In reality, then, the analogy between science and a building is really quite a poor one. A building’s structure is imperilled by weak foundations. By contrast, the ‘higher-level’ sciences dealing with complex systems aren’t vulnerable to an insecure base. Each layer of science has its own distinct explanations. Phenomena with different levels of complexity must be understood in terms of different, irreducible concepts.
We can expect huge advances on three frontiers: the very small, the very large, and the very complex. Nonetheless – and I’m sticking my neck out here – my hunch is there’s a limit to what we can understand. Efforts to understand very complex systems, such as our own brains, might well be the first to hit such limits. Perhaps complex aggregates of atoms, whether brains or electronic machines, can never know all there is to know about themselves. And we might encounter another barrier if we try to follow Weinberg’s arrows further down: if this leads to the kind of multi-dimensional geometry that string theorists envisage. Physicists might never understand the bedrock nature of space and time because the mathematics is just too hard.
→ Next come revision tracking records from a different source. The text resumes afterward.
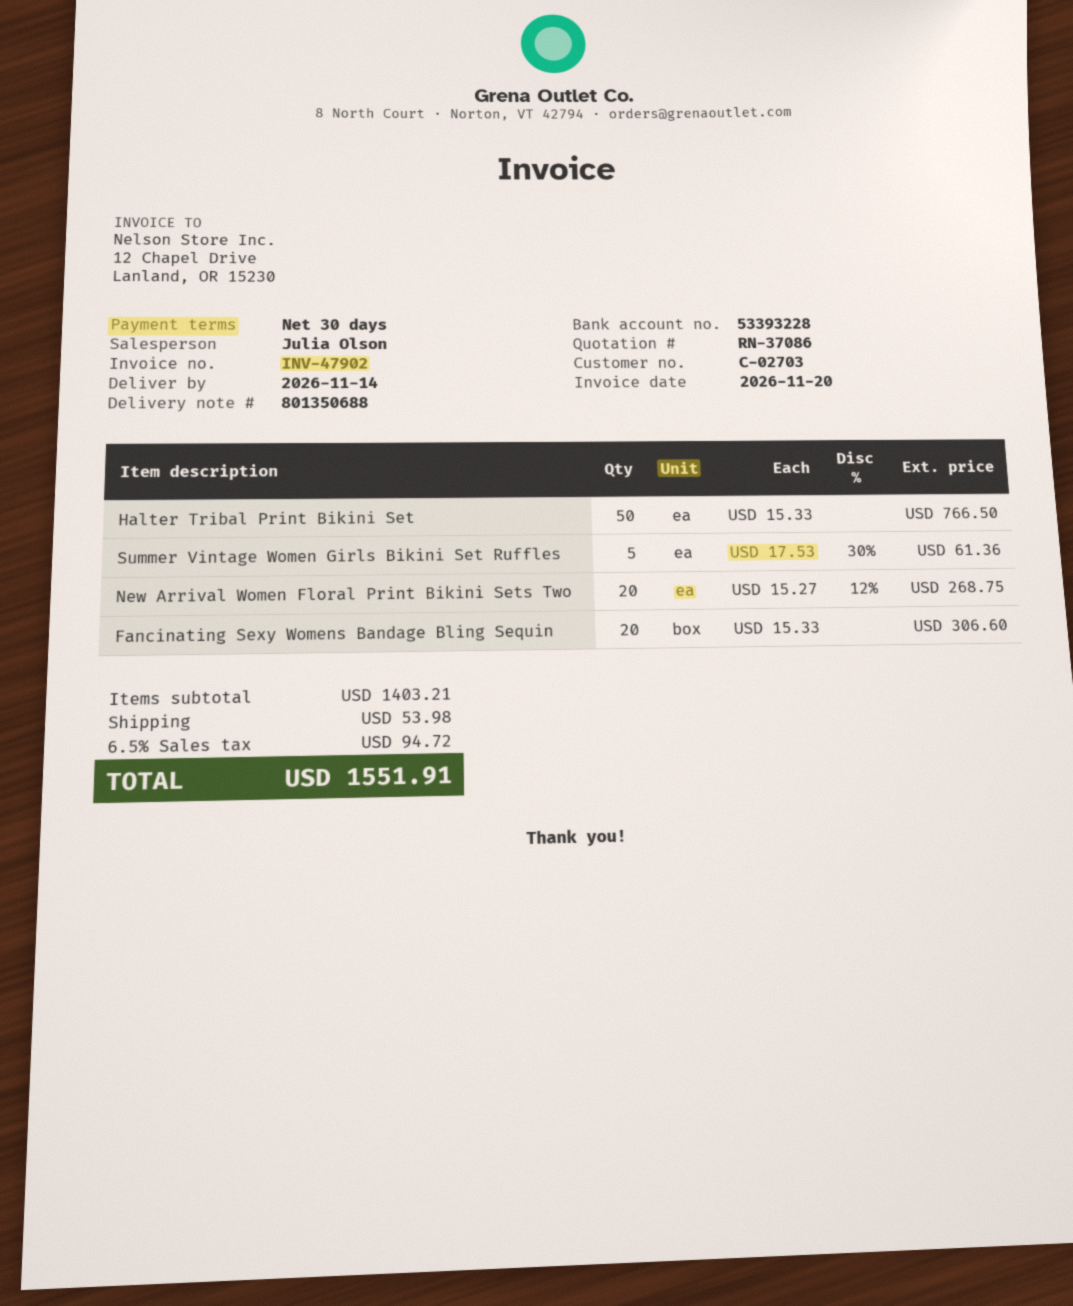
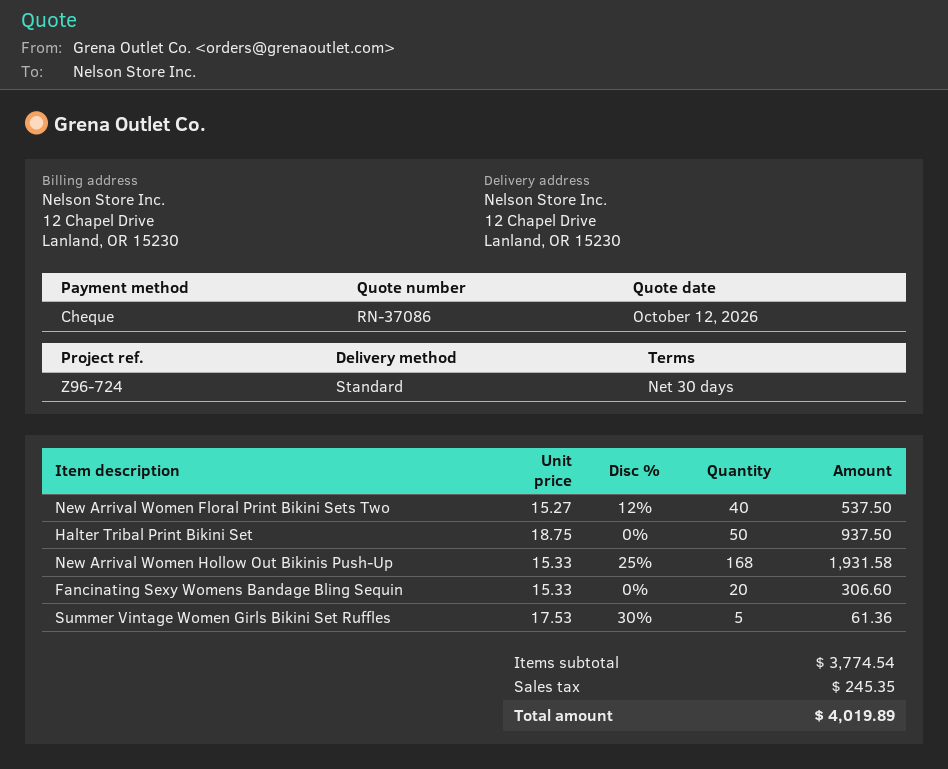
Halter Tribal Print Bikini Set: 50 x 15.33 = 766.50 -> 50 x 18.75 = 937.50
New Arrival Women Floral Print Bikini Sets Two: 20 x 15.27 - 12% = 268.75 -> 40 x 15.27 - 12% = 537.50
New Arrival Women Hollow Out Bikinis Push-Up: none -> 168 x 15.33 - 25% = 1931.58
subtotal: 1403.21 -> 3774.54
shipping: 53.98 -> none
tax: 94.72 -> 245.35
total: 1551.91 -> 4019.89

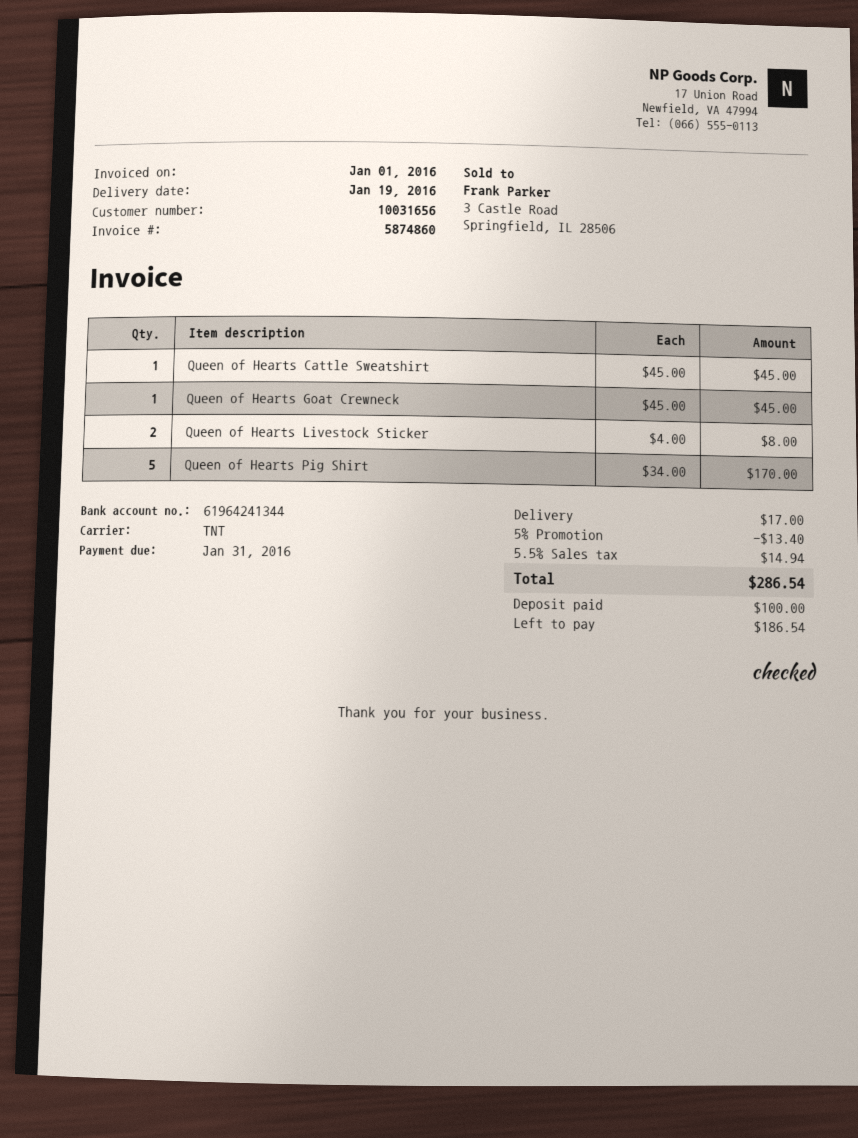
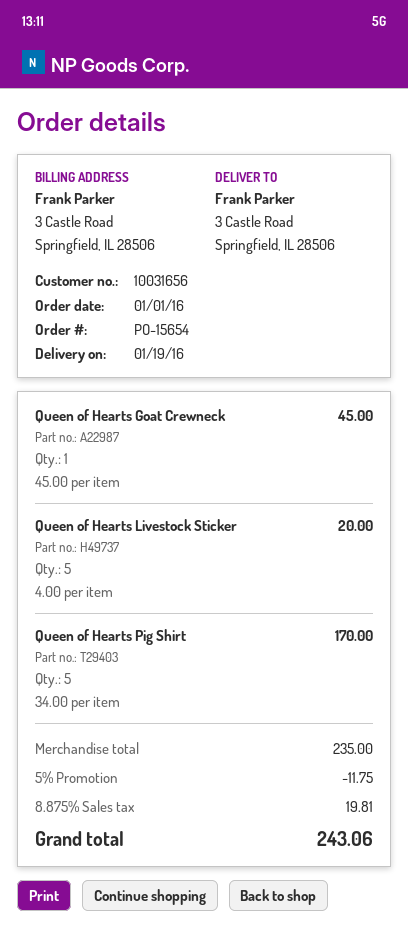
Queen of Hearts Cattle Sweatshirt: 1 x 45.00 = 45.00 -> none
Queen of Hearts Livestock Sticker: 2 x 4.00 = 8.00 -> 5 x 4.00 = 20.00
discount: 5% = 13.40 -> 5% = 11.75
shipping: 17.00 -> none
tax: 5.5% = 14.94 -> 8.875% = 19.81
total: 286.54 -> 243.06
My claim that there are limits to human understanding has been challenged by David Deutsch, a distinguished theoretical physicist who pioneered the concept of ‘quantum computing’. In his provocative and excellent book The Beginning of Infinity (2011), he says that any process is computable, in principle. That’s true. However, being able to compute something is not the same as having an insightful comprehension of it. The beautiful fractal pattern known as the Mandelbrot set is described by an algorithm that can be written in a few lines. Its shape can be plotted even by a modest-powered computer:
Mandelbrot set / Wikimedia Commons
But no human who was just given the algorithm can visualise this immensely complicated pattern in the same sense that they can visualise a square or a circle.
The chess-champion Garry Kasparov argues in Deep Thinking (2017) that ‘human plus machine’ is more powerful than either alone. Perhaps it’s by exploiting the strengthening symbiosis between the two that new discoveries will be made. For example, it will become progressively more advantageous to use computer simulations rather than run experiments in drug development and material science. Whether the machines will eventually surpass us to a qualitative degree – and even themselves become conscious – is a live controversy.
Abstract thinking by biological brains has underpinned the emergence of all culture and science. But this activity, spanning tens of millennia at most, will probably be a brief precursor to the more powerful intellects of the post-human era – evolved not by Darwinian selection but via ‘intelligent design’. Whether the long-range future lies with organic post-humans or with electronic super-intelligent machines is a matter for debate. But we would be unduly anthropocentric to believe that a full understanding of physical reality is within humanity’s grasp, and that no enigmas will remain to challenge our remote descendants.